Princess Astrid was at the Olavshallen in Trondheim this week to present the prizes in the Princess Astrid International Music Competition on Thursday evening. The Competition is held every two years, alternating with the Queen Sonja Music Competition and has been competed for since 1953. The competition is organised by the Trondheim Symphony Orchestra, and it was the brainchild of their conductor at the time, Finn Andun Oftedal. The competition is open to players under thirty years of age and is restricted to a single instrument, which changes from competition to competition. The first competition in 1953 was won by pianist, Kjell Baekkelund.

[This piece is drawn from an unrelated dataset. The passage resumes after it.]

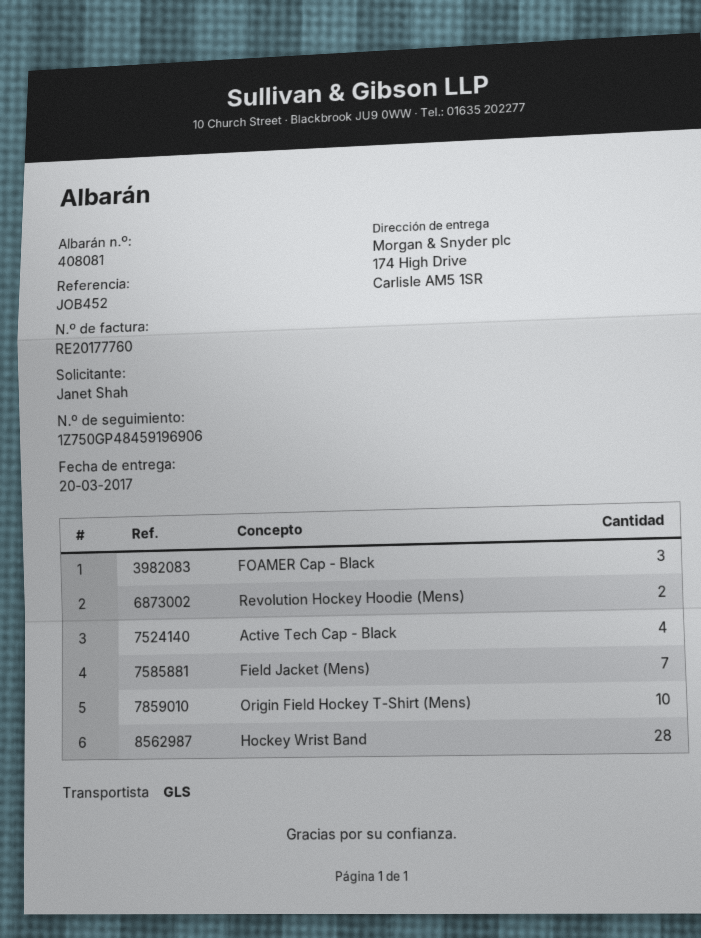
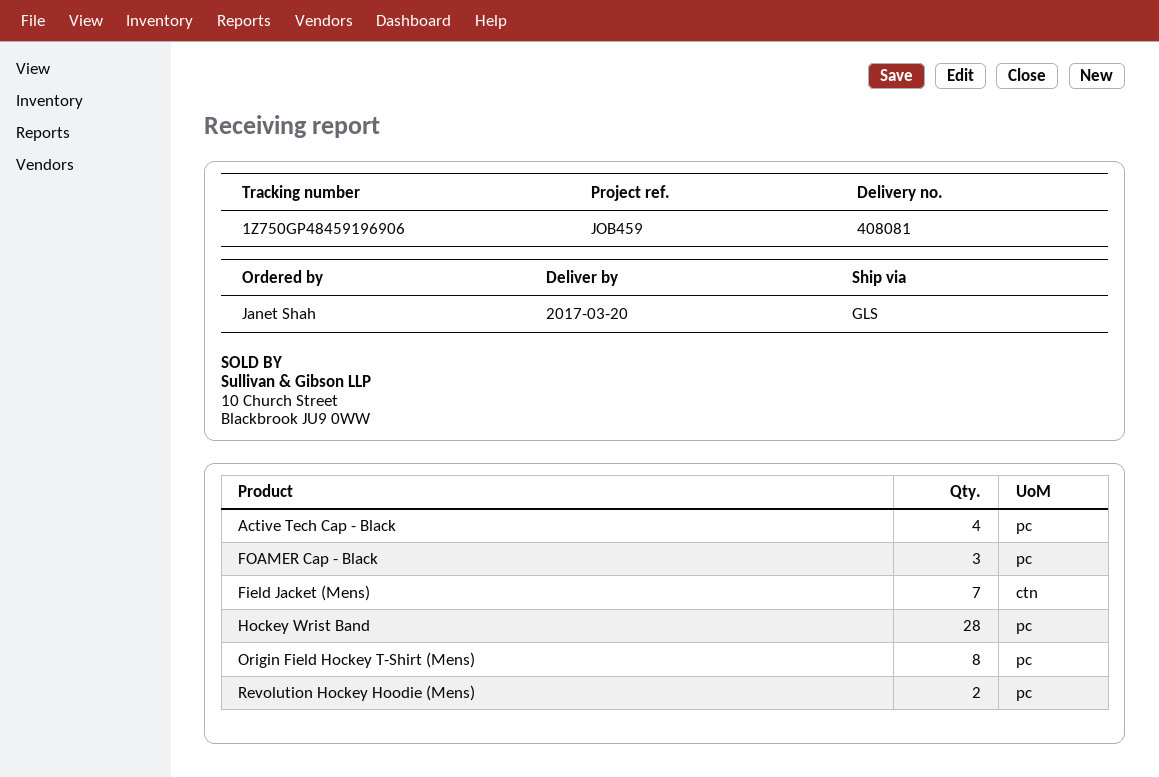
reference: JOB452 -> JOB459
Origin Field Hockey T-Shirt (Mens): 10 -> 8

This year it was the turn of violinists, and some ninety violinists entered. They were whittled down to a shortlist of nine, who then became three – an American, a Norwegian and an Australian. On Thursday evening, they entertained the audience at the Olavshallen with two pieces each designed to showcase their individual talents; the concert was conducted by the Finnish conductor Anna-Maria Helsing. There was then the agonising wait while the international jury considered the performances before the Head Judge announced the winner. The judge was Professor Else Båtnes, and she announced the winner to be the American violinist, Mayumi Kanagawa and in second place was the Norwegian violinist, Ludwig Gudim.
Princess Astrid, the sister of King Harald, presented the prizes to them both. Mayumi won a cash prize as well as a solo engagement with the Trondheim Symphony Orchestra and a cash prize, Ludwig, as well as finishing second won the Finn Andun Oftedal scholarship for being the highly-placed Norwegian in the competition. Interestingly, I believe the head judge in the past also performed a solo with the orchestra when she was eight. She is now the leader of the Oslo Philharmonic Orchestra. Princess Astrid as well as being Patron of the competition is also the Patron of the Trondheim Symphony Orchestra.